Elle essaie d'expliquer à sa mère du mieux possible, avec l'aide de ses amis, ses réflexions des minutes précédentes sur la dignité et sur sa notion d'honneur. Mais surtout, elle essaie de lui faire comprendre qu'elle ne pense vraiment pas mériter une célébration quelconque, n'ayant rien fait de bon ni de juste, rien accompli d'autre que de survivre par n'importe quel moyen, ces moyens étant bien trop souvent cruels.

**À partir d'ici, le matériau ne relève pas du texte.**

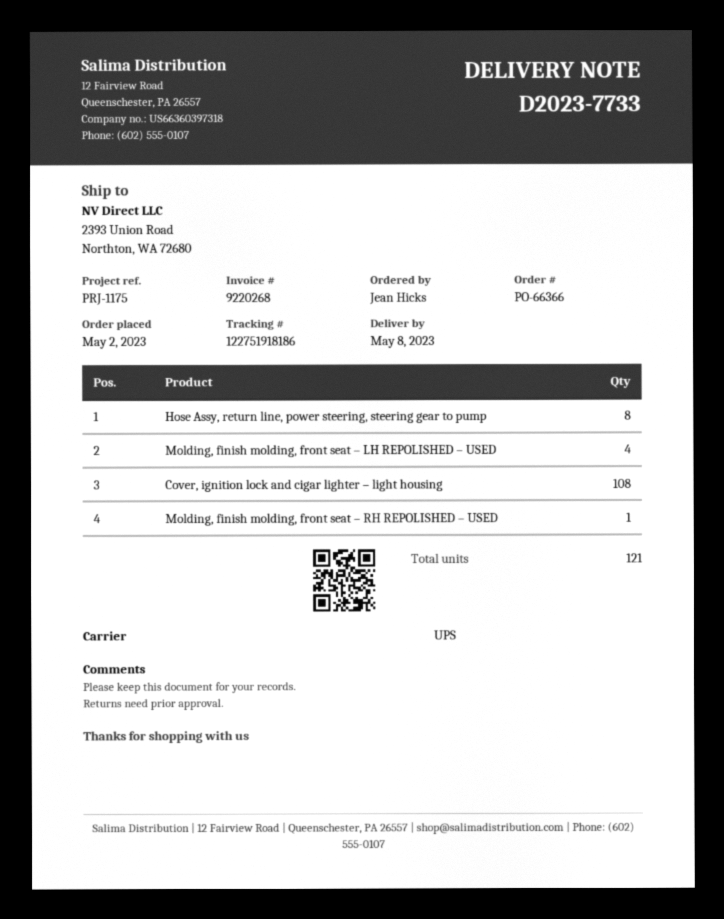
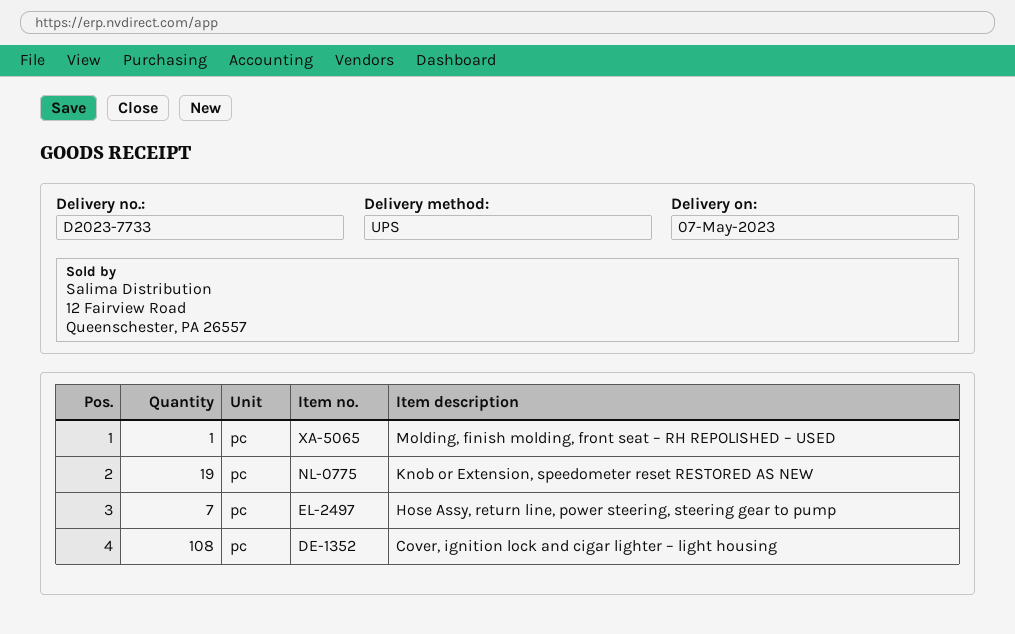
delivery date: 2023-05-08 -> 2023-05-07
Hose Assy, return line, power steering, steering gear to pump: 8 -> 7
Molding, finish molding, front seat – LH REPOLISHED – USED: 4 -> none
Knob or Extension, speedometer reset RESTORED AS NEW: none -> 19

"Ma fille, tu te trompes. Ce qu'on veut fêter, c'est votre retour parmi nous, à tous les trois, en à peu près bonne santé. Ce qu'on honore, c'est la nature qui vous a dotés d'un tel instinct de survie et de la force de surmonter toutes ces épreuves pour nous revenir avec toute votre raison. Une fête en votre honneur, c'est aussi un moyen de nous rappeler à tous qu'il reste une chance, un espoir, même infime, que d'autres que vous aient eu la même volonté de survivre malgré le prix à payer, et qu'ils nous reviennent à leur tour. Depuis ce jour terrible il y a deux ans, nos vies ont terriblement changé. Il n'y a plus beaucoup d'occasions de rire ou de célébrer. Tu nous donnes une chance de nous rappeler ce qu'est la joie, ce qu'est l'espoir, ce qu'est le bonheur simple de passer un bon moment en compagnie de nos proches et de nos voisins. Nous avons besoin de cette réunion et de ces rappels, Aeris. Et puis tu verras qu'au final, tu ne seras pas vraiment au centre de l'attention après les deux ou trois premiers verres."